Erasmus neglects to tell his readers that dietary saturated fats are very important for the proper utilization of essential fatty acids, especially for the omega-3 fatty acids in flax oil that he has promoted so heavily. He downplays the dangers of excess polyunsaturates, even omega-3 polyunsaturates. The result is that many people, on Udo’s advice, are now taking dangerous amounts of flax oil that the body cannot properly utilize.
Udo also gives the nod to canola oil, which almost always contains dangerous trans fatty acids formed during processing and which causes vitamin E deficiency in test animals.

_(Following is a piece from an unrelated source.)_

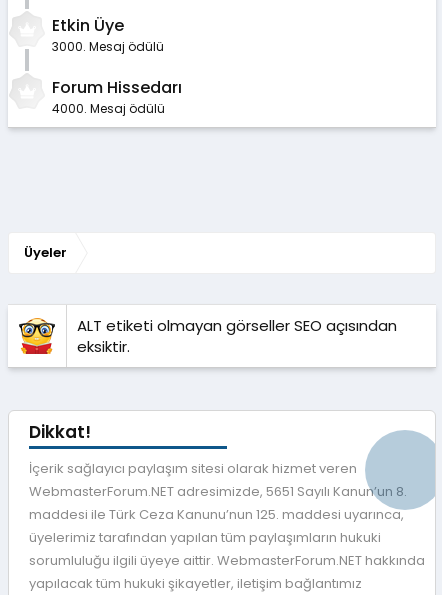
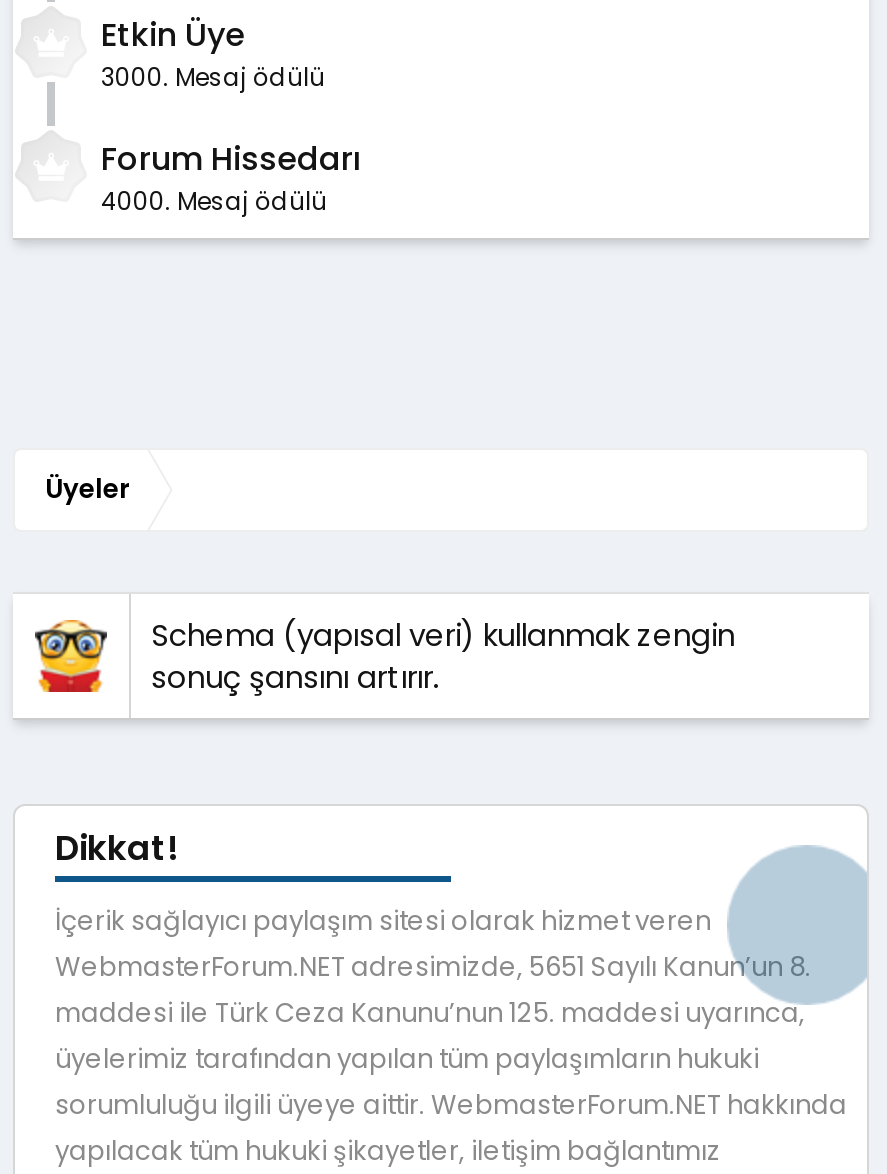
- ALT etiketi olmayan görseller SEO açısından
- eksiktir.
+ Schema (yapısal veri) kullanmak zengin
+ sonuç şansını artırır.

His most recent gambit is the promotion of hemp oil, which has never been traditionally consumed by humans and which contains cannabinoids, the active ingredients of marijuana. Unsuspecting disciples have flunked their workplace urine drug tests the morning after a salad prepared with hemp oil. Others have suffered gastrointestinal disorders and psychological effects from hemp oil salad dressing.
Fats That Kill Fats That Heal is more sales pitch than professional science—buyer beware!